Однако это было так. Это было объективной реальностью. Она никому не нужна. Она никогда никому не была нужна. Она не была нужна тогда, в темной, пустой квартире, когда жалась в угол и успокаивала себя песнями и сказками, в то время как снаружи бесновалась гроза. Она не была нужна никому тогда, когда дети сыпали на нее песок, играя в «похороны». Она не была нужна тогда, когда проводила свои бессмысленные вечера с чужими людьми, которых называла друзьями. Она не была нужно тогда, когда упала в обморок от солнечного удара. Более того, она не была нужна тогда, когда Дейдара обнимал ее, когда кусал ее ухо, когда целовал ее, когда впустил ее, испуганную, к себе, когда обнажал перед нею свою душу. Она не нужна. Не нужна.
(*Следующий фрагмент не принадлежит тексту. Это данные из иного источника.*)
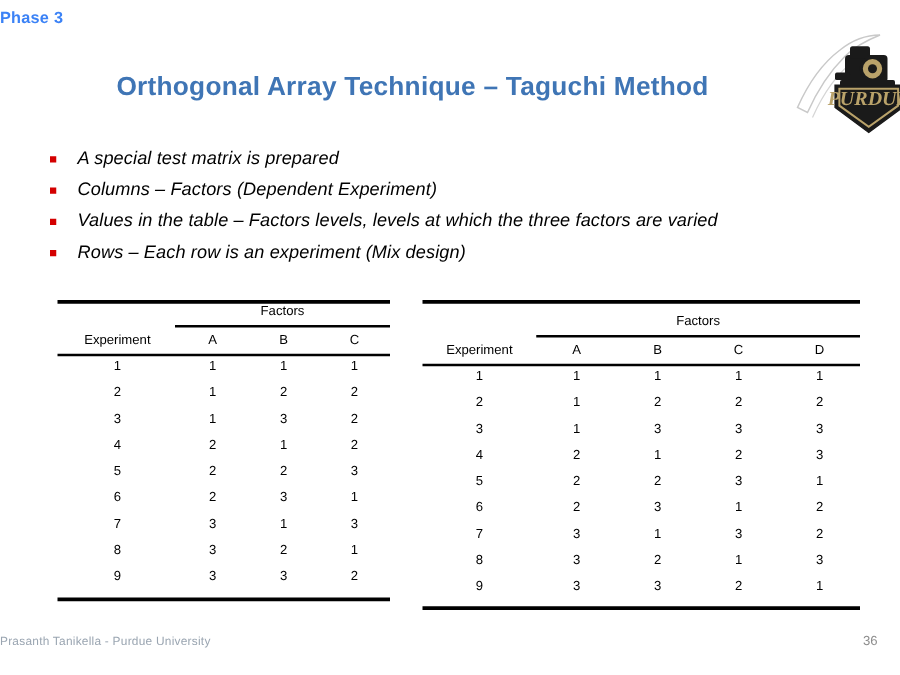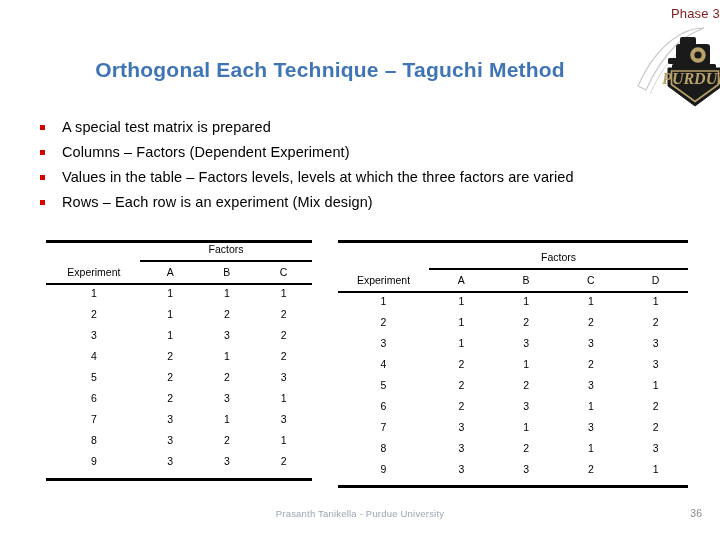--- a/index.html
+++ b/index.html
@@ -24,10 +24,10 @@
     left: 0;
     top: 6px;
     width: 720px;
-    text-align: right;
+    text-align: left;
     font-size: 13px;
-    font-weight: normal;
-    color: #7f1d1d;
+    font-weight: bold;
+    color: #3b82f6;
     letter-spacing: 0.2px;
   }
   .slide-title {

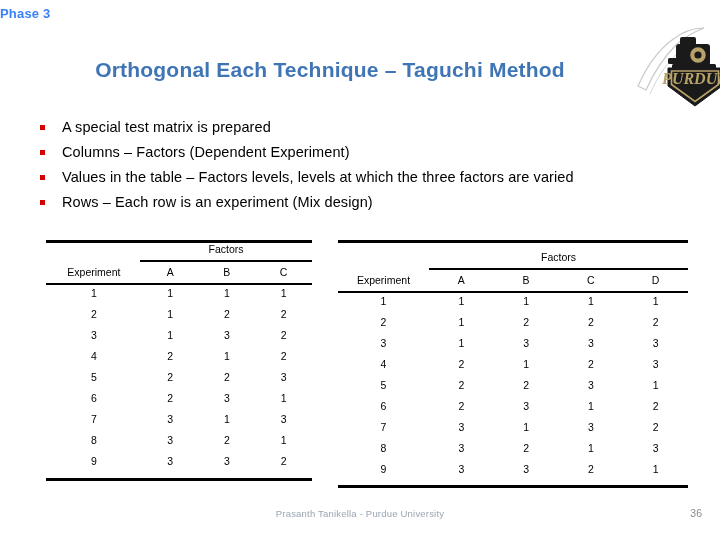--- a/index.html
+++ b/index.html
@@ -164,7 +164,7 @@
 
   <div class="phase-label">Phase 3</div>
 
-  <div class="slide-title">Orthogonal Each Technique – Taguchi Method</div>
+  <div class="slide-title">Orthogonal Array Technique – Taguchi Method</div>
 
   <div class="logo-wrap">
     <svg width="104" height="86" viewBox="0 0 104 86" xmlns="http://www.w3.org/2000/svg">

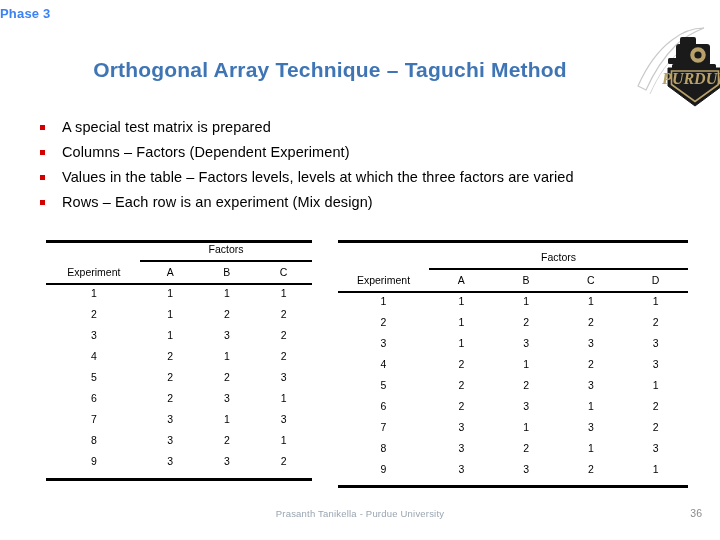--- a/index.html
+++ b/index.html
@@ -83,6 +83,7 @@
     color: #000000;
     line-height: 1.37;
     letter-spacing: 0.1px;
+    font-style: italic;
   }
 
   

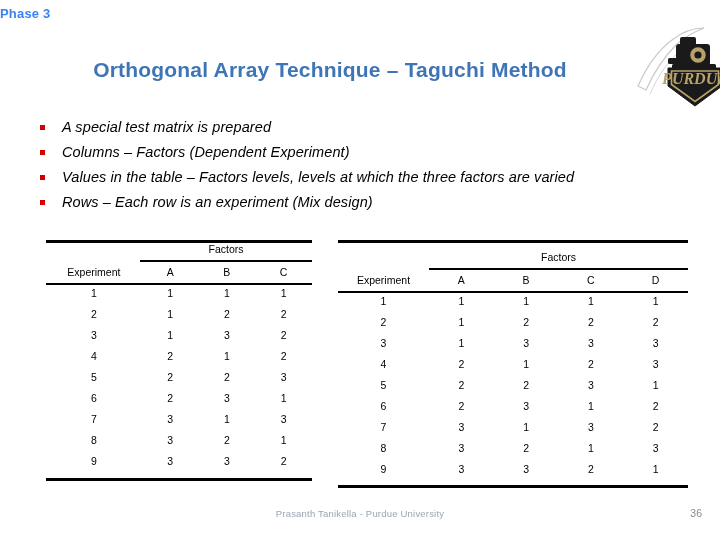--- a/index.html
+++ b/index.html
@@ -145,7 +145,6 @@
     left: 0;
     top: 508px;
     width: 720px;
-    text-align: center;
     font-size: 9.5px;
     color: #9aa5b1;
     letter-spacing: 0.2px;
Потому она встала, превозмогая усталость. Встала, потому что знала, что никому не нужна, что никто не поможет ей, не согреет, не спасет, не приедет. Встала, потому что теперь она сама себе друг и помощник, спаситель и охранник. Встала и, оставляя после себя мокрые следы, дрожа всем телом и испытывая отвращение от мокрой одежды, приклеенной к телу, побрела домой, благодаря обстоятельства за то, что пляж находится недалеко.
Ее обман кончился.
Она шла по пустынным улицам, ощущая, как плети порывистого ветра истязают ее промокшее насквозь тело, стремясь сломать его, как игрушку, с каждым новым ударом. Она почти ничего не видела, лишь серый асфальт, на который капала вода с ее волос, что свисали склеенными, некрасивыми прядями, похожими на сосульки. Она еле добрела до дома, ощущая, как всё тело колотит озноб, как каждый шаг дается с трудом, как коленки дрожат и подкашиваются. Она шла из последних сил, поддерживаемая мыслью, что, если она сейчас упадет, никто ее не спасет, никто не придет.
Она вошла в тихий, чужой ей и такой огромный без него дом. Его стены были невыносимы. Невыносимы, глухи, крепки, высоки. Она знала, что они – чужие, что в них нет ничего защищающего и нужного, что она вполне бы обошлась без этих стен. Они были ей не нужны без него. Эта страшная мысль всегда мучила ее, когда она входила в дом, а теперь особливо. Более чем когда-либо Дейдара был нужен ей, она нуждалась в нем каждой клеточкой своего тела, а его не было. Этот дом был пуст.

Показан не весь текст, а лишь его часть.